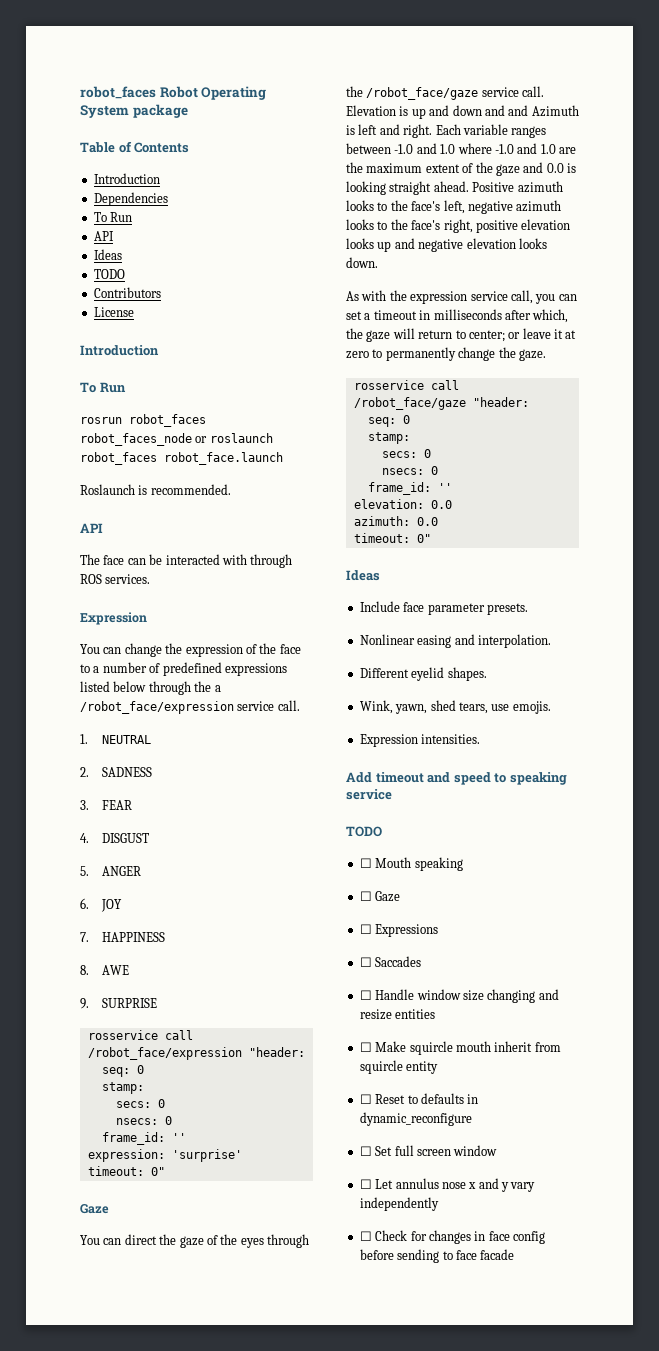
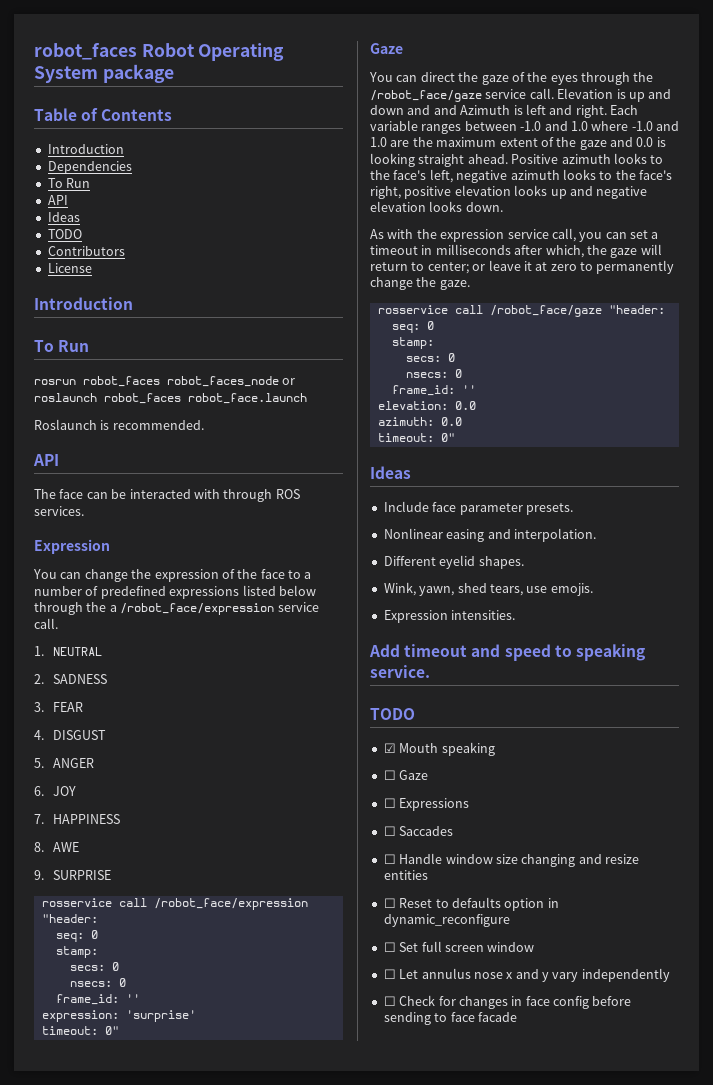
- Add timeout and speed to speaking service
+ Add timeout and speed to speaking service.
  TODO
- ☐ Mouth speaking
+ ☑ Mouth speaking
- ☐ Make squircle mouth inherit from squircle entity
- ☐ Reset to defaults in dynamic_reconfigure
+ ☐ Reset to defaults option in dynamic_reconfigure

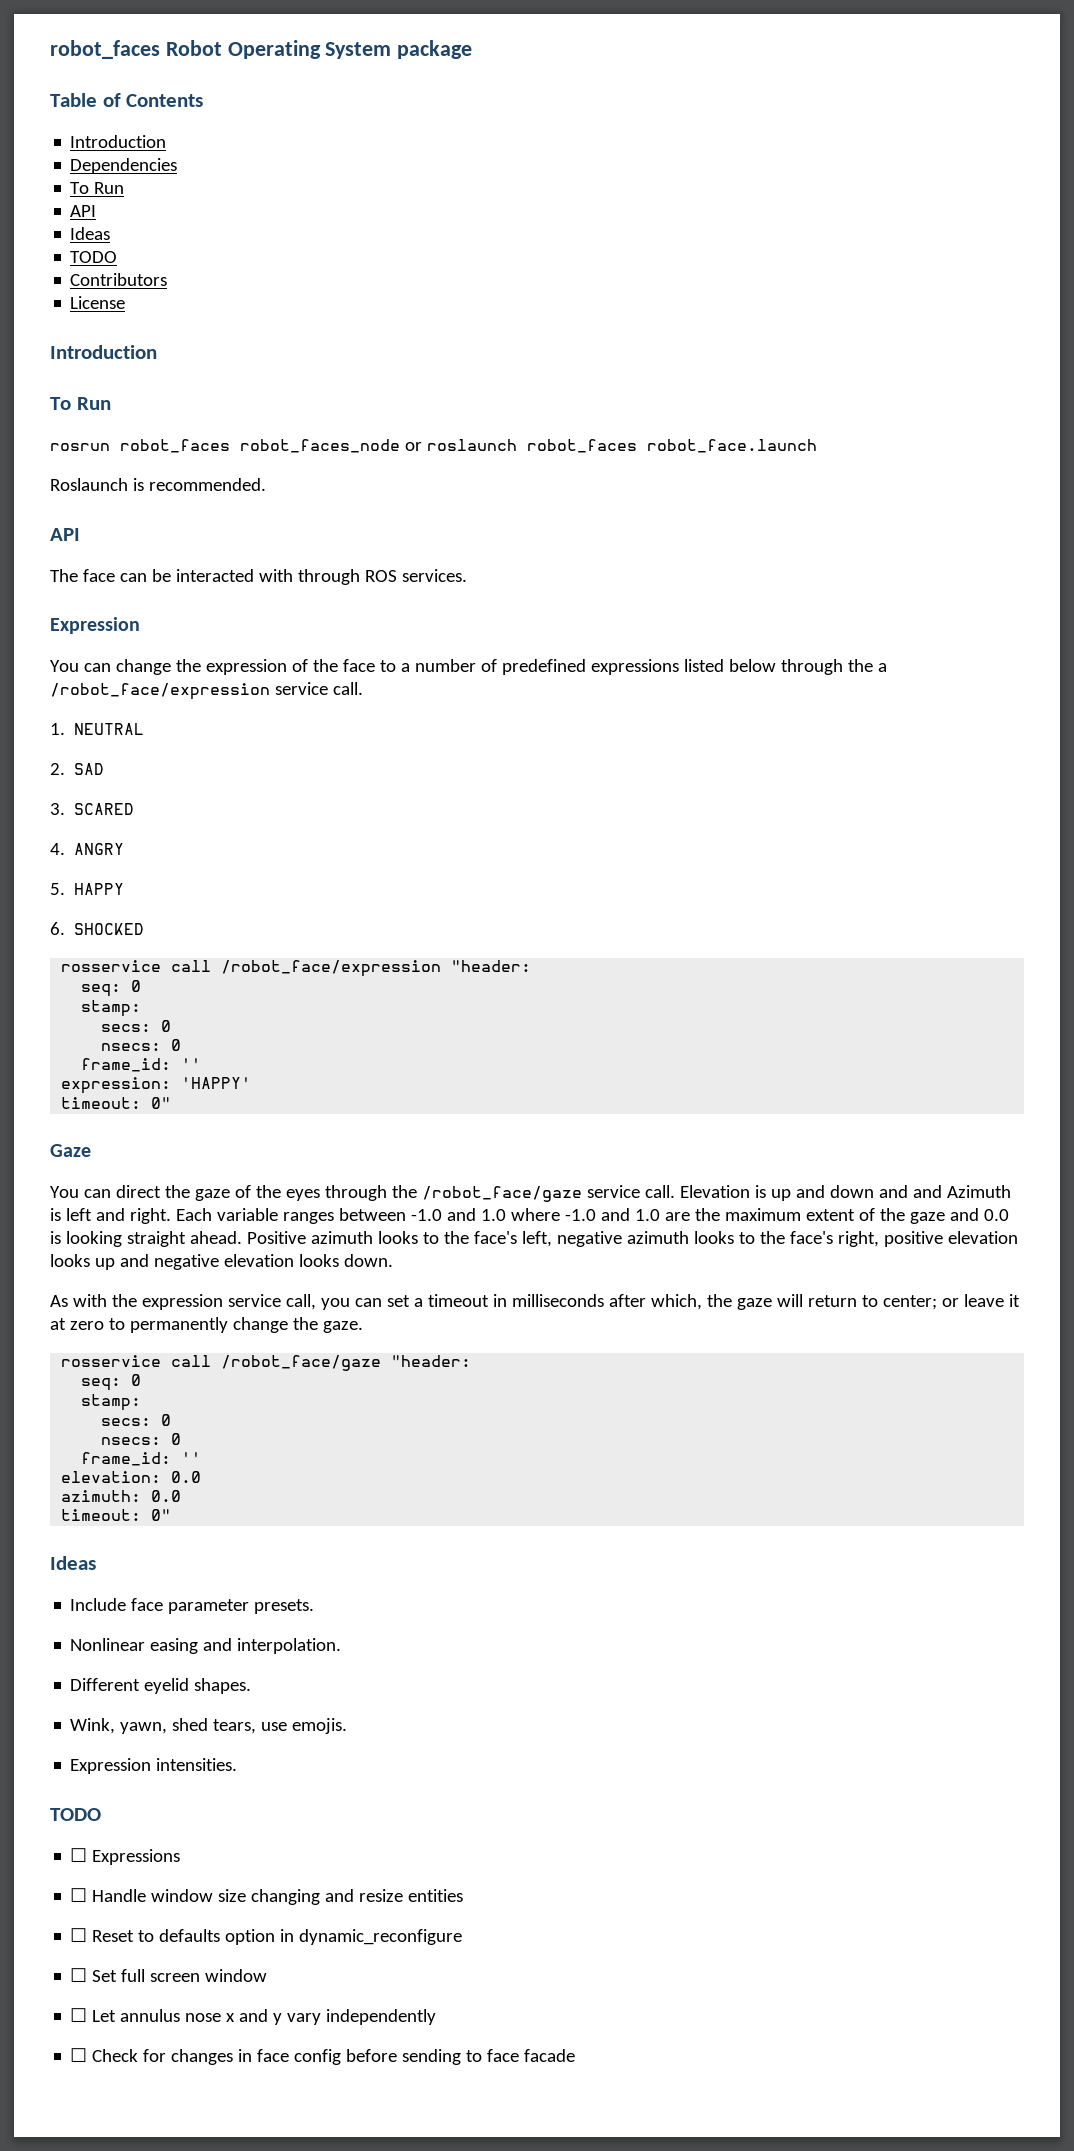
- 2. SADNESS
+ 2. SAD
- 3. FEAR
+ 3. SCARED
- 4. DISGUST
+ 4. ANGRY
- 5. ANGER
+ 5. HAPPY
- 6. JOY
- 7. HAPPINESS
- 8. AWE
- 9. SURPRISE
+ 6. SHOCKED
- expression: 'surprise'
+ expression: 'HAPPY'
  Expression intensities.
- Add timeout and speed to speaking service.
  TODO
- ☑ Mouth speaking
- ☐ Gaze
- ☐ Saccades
•••••
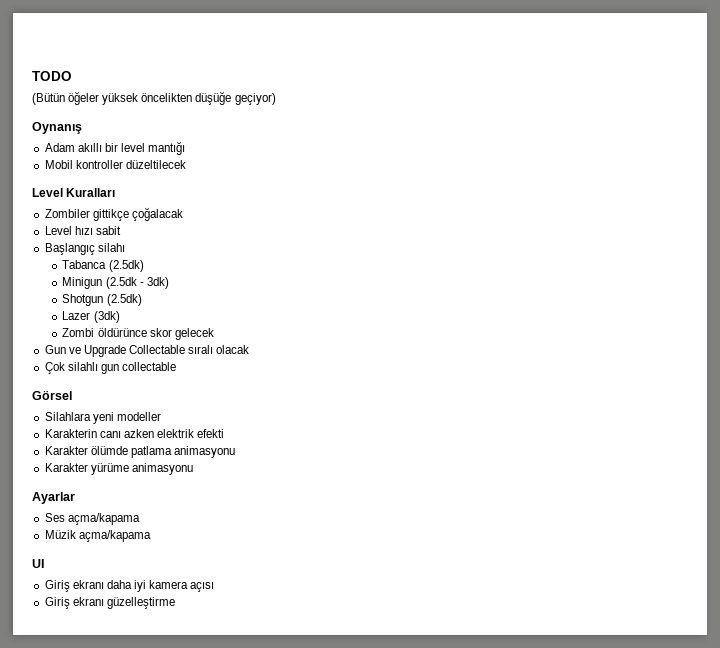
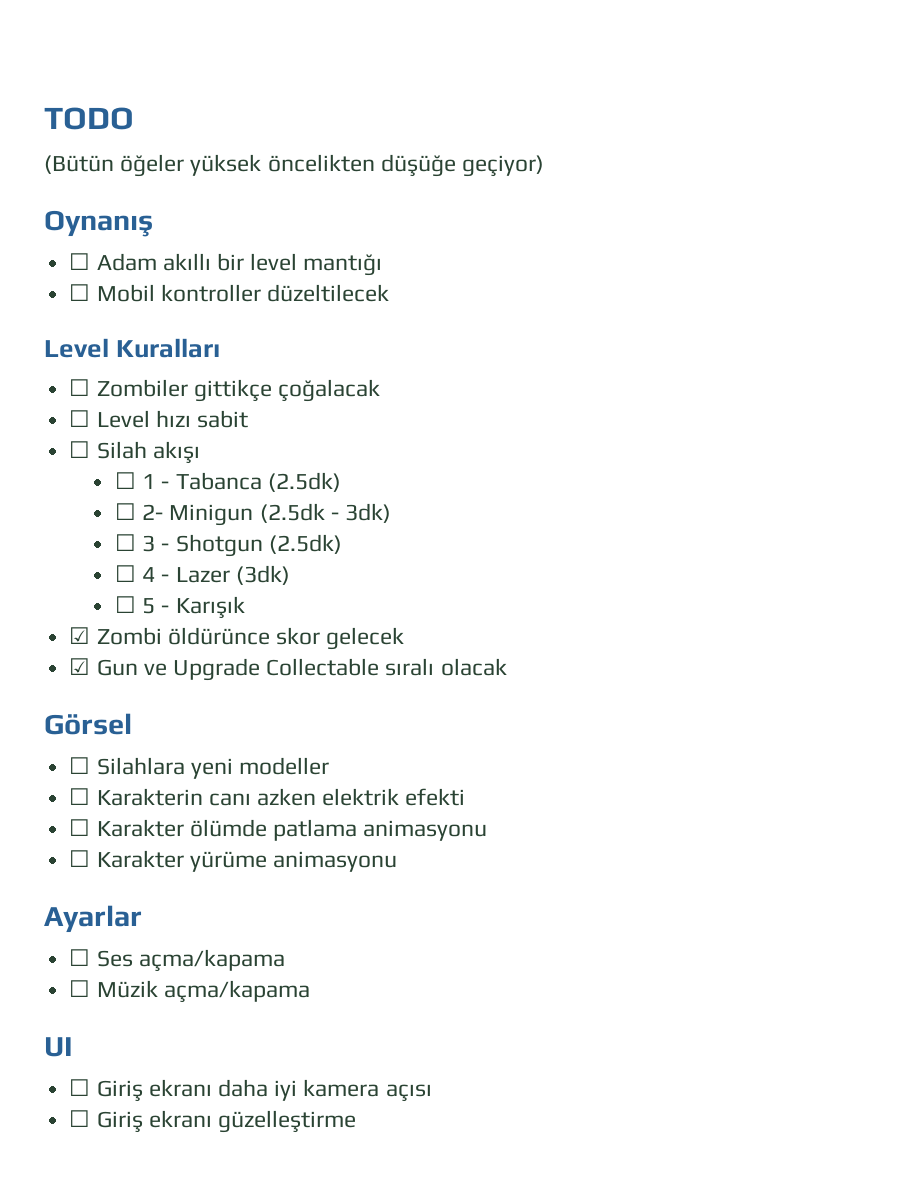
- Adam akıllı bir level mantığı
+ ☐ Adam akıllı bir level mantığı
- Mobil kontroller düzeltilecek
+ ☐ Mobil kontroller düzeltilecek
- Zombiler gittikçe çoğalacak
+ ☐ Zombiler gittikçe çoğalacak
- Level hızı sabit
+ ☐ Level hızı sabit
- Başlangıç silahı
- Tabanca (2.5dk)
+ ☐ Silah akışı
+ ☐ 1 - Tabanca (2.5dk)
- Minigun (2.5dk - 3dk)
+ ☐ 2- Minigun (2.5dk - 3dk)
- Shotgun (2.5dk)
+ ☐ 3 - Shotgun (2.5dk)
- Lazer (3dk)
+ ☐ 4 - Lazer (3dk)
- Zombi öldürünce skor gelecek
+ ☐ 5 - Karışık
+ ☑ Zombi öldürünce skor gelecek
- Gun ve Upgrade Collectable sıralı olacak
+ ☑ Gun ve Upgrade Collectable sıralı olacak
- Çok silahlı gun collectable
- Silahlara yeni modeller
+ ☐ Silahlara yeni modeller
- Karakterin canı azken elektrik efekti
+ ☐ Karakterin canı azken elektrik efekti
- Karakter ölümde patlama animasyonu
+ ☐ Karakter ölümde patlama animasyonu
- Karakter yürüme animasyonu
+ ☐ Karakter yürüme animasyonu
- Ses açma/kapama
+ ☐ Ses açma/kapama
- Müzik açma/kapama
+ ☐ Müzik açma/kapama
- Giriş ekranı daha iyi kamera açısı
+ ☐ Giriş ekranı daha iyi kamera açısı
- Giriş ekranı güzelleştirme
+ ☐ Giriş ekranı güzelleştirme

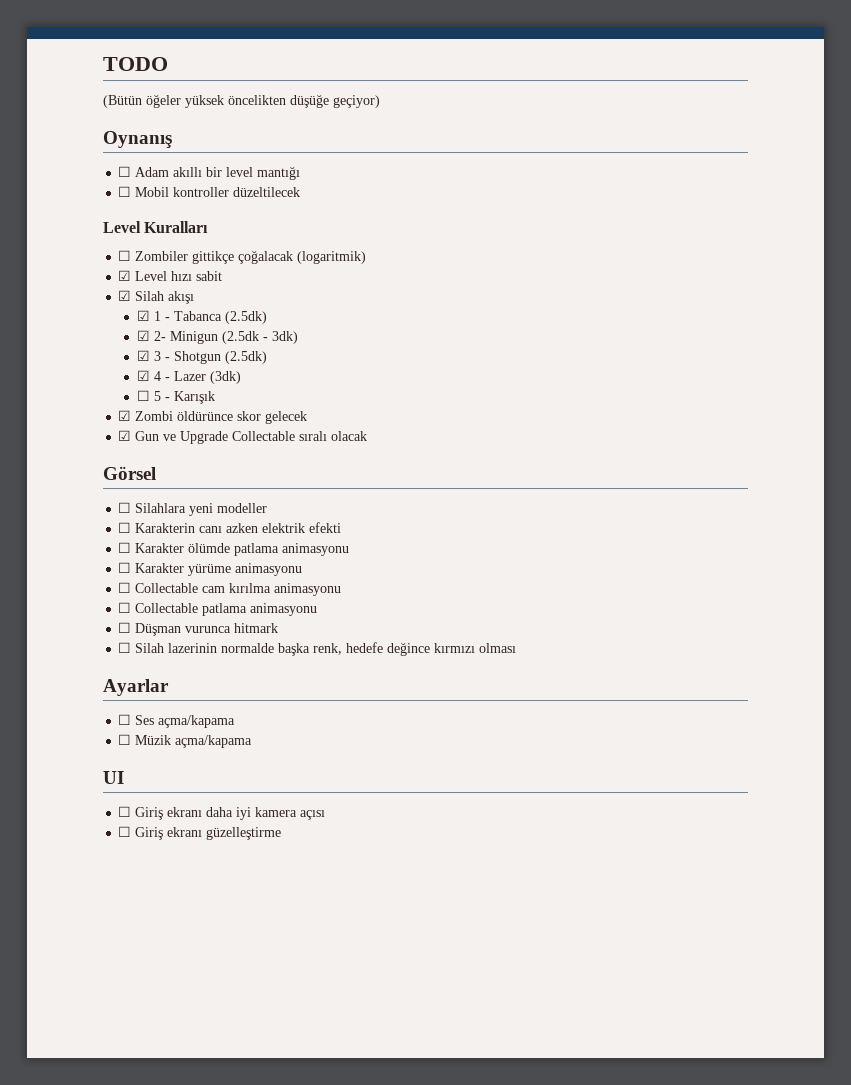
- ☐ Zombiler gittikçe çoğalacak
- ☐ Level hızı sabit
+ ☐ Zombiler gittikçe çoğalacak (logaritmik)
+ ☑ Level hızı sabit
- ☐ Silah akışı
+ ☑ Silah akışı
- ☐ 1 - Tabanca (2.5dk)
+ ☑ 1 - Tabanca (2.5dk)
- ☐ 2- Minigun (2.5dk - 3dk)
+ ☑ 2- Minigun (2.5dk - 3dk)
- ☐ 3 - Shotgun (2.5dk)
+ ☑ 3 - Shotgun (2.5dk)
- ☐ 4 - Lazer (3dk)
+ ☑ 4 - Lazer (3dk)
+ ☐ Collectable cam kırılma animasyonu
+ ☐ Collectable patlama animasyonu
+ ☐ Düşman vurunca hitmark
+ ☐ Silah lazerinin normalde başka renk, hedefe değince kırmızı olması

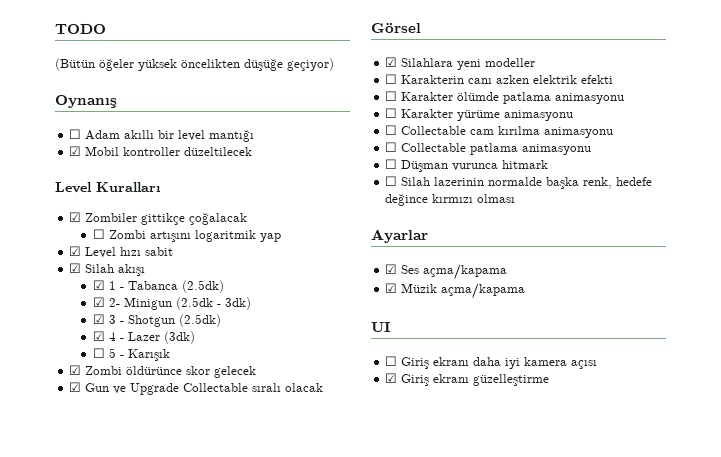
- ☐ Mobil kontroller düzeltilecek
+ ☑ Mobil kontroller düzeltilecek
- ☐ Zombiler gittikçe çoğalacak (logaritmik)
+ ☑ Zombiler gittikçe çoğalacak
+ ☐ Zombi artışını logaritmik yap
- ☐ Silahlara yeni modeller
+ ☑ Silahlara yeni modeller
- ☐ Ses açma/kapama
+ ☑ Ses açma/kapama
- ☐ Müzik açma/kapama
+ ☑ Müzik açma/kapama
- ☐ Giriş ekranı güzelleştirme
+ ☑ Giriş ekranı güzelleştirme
•••••
What to do - Give only the lines from the one holding "- 2. SADNESS" through the one holding "- ☐ Saccades", each restated exactly as it appears above.

Answer for this exercise -
- 2. SADNESS
+ 2. SAD
- 3. FEAR
+ 3. SCARED
- 4. DISGUST
+ 4. ANGRY
- 5. ANGER
+ 5. HAPPY
- 6. JOY
- 7. HAPPINESS
- 8. AWE
- 9. SURPRISE
+ 6. SHOCKED
- expression: 'surprise'
+ expression: 'HAPPY'
  Expression intensities.
- Add timeout and speed to speaking service.
  TODO
- ☑ Mouth speaking
- ☐ Gaze
- ☐ Saccades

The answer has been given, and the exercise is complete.